I have a thing for pinwheel sandwiches; they’re just so pretty and such perfect finger foods. What if you could skip the tortilla or traditional wrap and use protein-loaded eggs instead? These wraps take the trifecta of breakfast foods — ham, eggs and cheese — and turn them into portable bites that can work as breakfast or lunch.

When I was developing this recipe, I really wanted to use just eggs in the wrappers, but they didn’t hold together in the pan and were difficult to flip. Adding some water and just a tiny bit of flour (cornstarch if you want to keep it gluten-free) to the eggs did the trick. These egg wrappers are sprinkled with Swiss cheese, then rolled up with thinly sliced ham and watercress, although you can substitute your favorite tender green like spinach or arugula instead.

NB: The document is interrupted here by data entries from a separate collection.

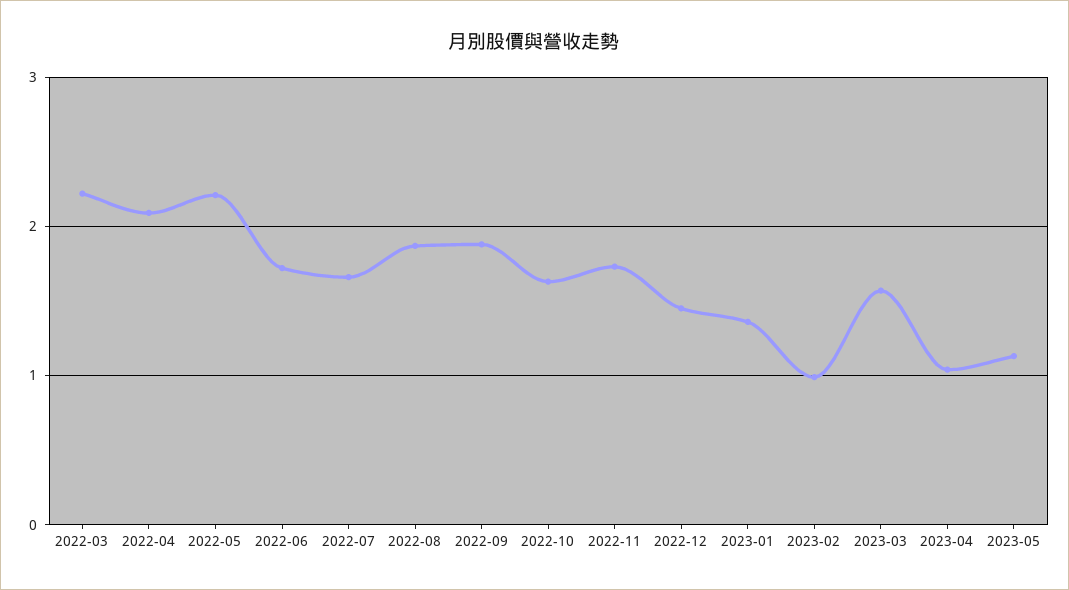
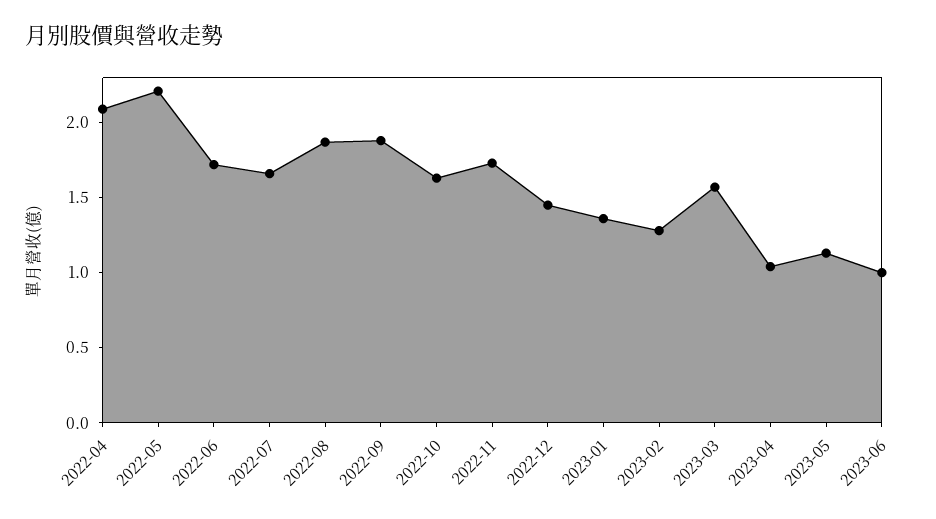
2022-03: 2.2 -> none
2023-02: 1 -> 1.3
2023-06: none -> 1

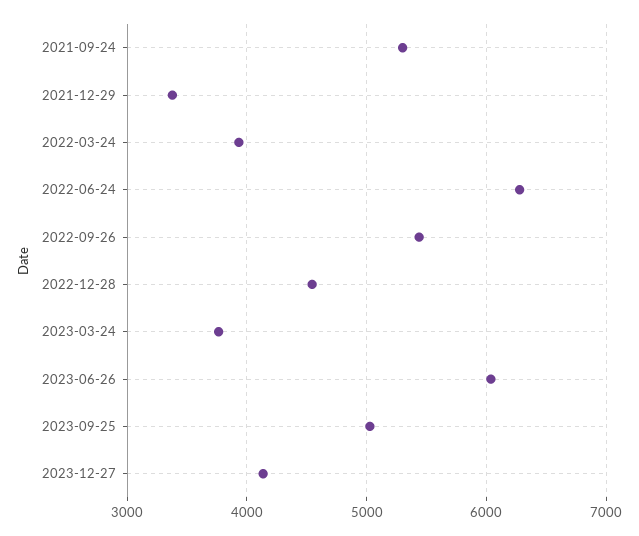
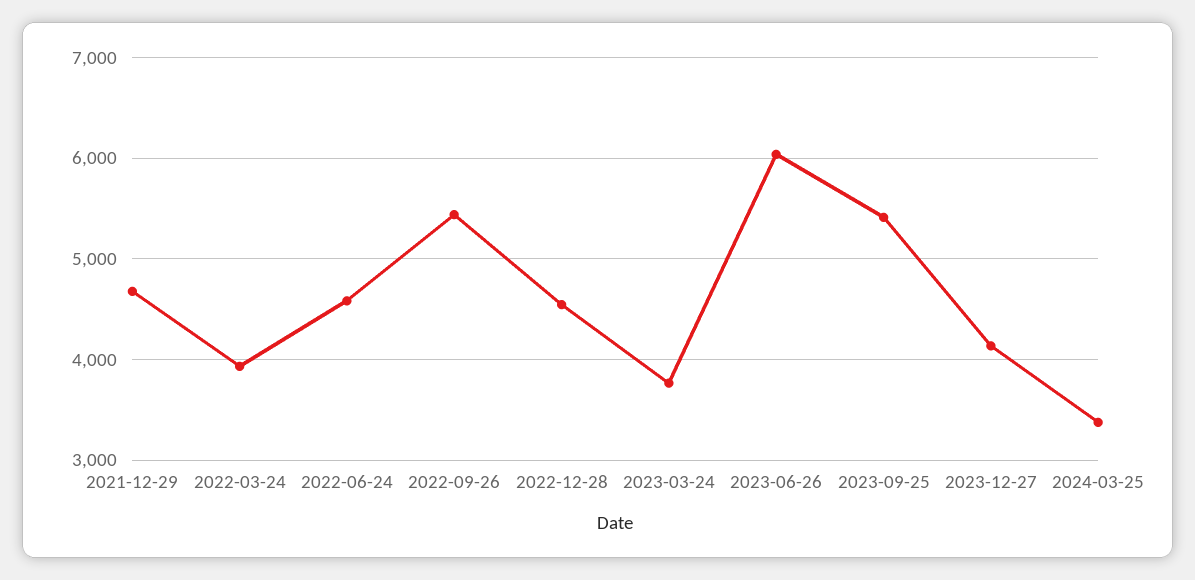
2021-09-24: 5300 -> none
2021-12-29: 3400 -> 4700
2022-06-24: 6300 -> 4600
2023-09-25: 5000 -> 5400
2024-03-25: none -> 3400

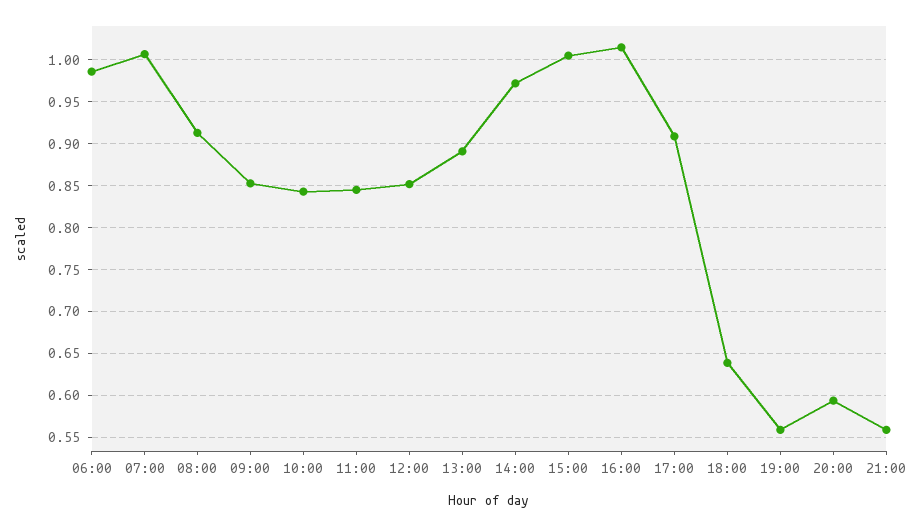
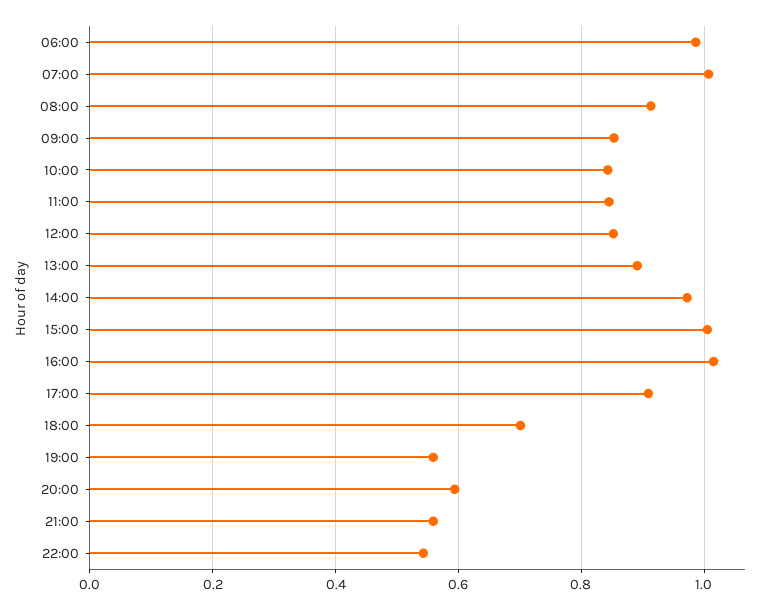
18:00: 0.64 -> 0.7
22:00: none -> 0.54

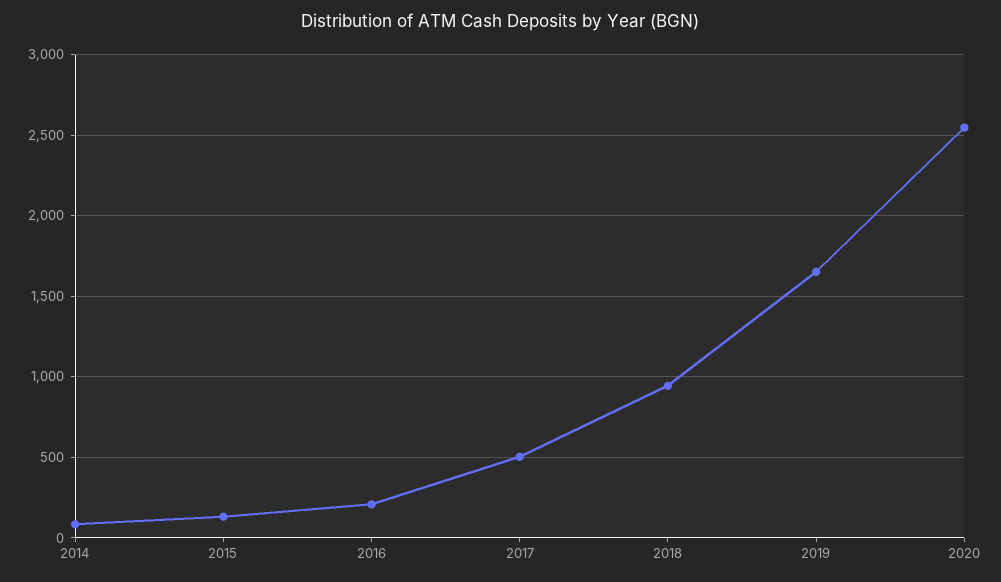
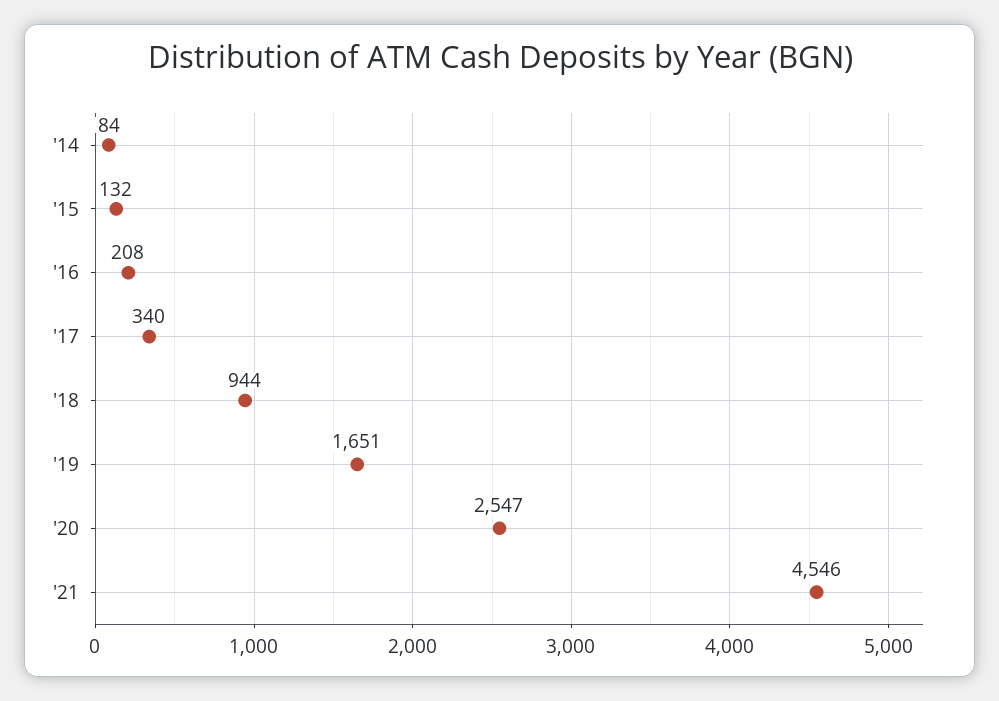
2017: 500 -> 340
'21: none -> 4546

These wraps are great at room temperature, so pack them for lunch, a high-protein snack in the afternoon, or before or after a workout.

Ham, Egg and Cheese Wraps

8 large eggs

4 teaspoons water

2 teaspoons all-purpose flour or cornstarch

1/2 teaspoon fine salt

4 teaspoons vegetable or coconut oil

1 1/3 cups shredded Swiss cheese

4 ounces very thinly sliced ham

1 1/3 cups loosely packed watercress

Place the eggs, water, flour or cornstarch, and salt in a medium bowl and whisk until broken up and the flour or cornstarch is completely dissolved.

Heat 1 teaspoon of the oil in a 12-inch nonstick frying pan over medium heat until shimmering. Swirl the pan to coat the bottom with the oil. Add 1/2 cup of the egg mixture and swirl to coat the bottom of the pan in a thin layer. Cook until the wrap is completely set on the edges and on the bottom (the top can be a little wet, but should be mostly set), 3 to 6 minutes.

Using a flat spatula, loosen the edges of the wrap and slide it underneath the wrap, making sure it can slide easily around the pan. Flip the wrap with the spatula. Immediately sprinkle 1/3 cup of the cheese over the wrap and cook until the second side is set, about 1 minute. Slide it onto a work surface or cutting board (the cheese might not be fully melted yet). While still warm, place a single layer of ham over the egg. Place 1/3 cup of the watercress across the center of the wrap. Roll it up tightly.

Repeat with cooking and filling the remaining wraps. Cut each wrap crosswise into six (1-inch) pieces using a serrated knife. Serves 4.

Per serving: 356 calories; 25 g fat (10 g saturated fat; 63 percent calories from fat); 4 g carbohydrates; 1 g sugar; 417 mg cholesterol; 804 mg sodium; 27 g protein; 0.1 g fiber.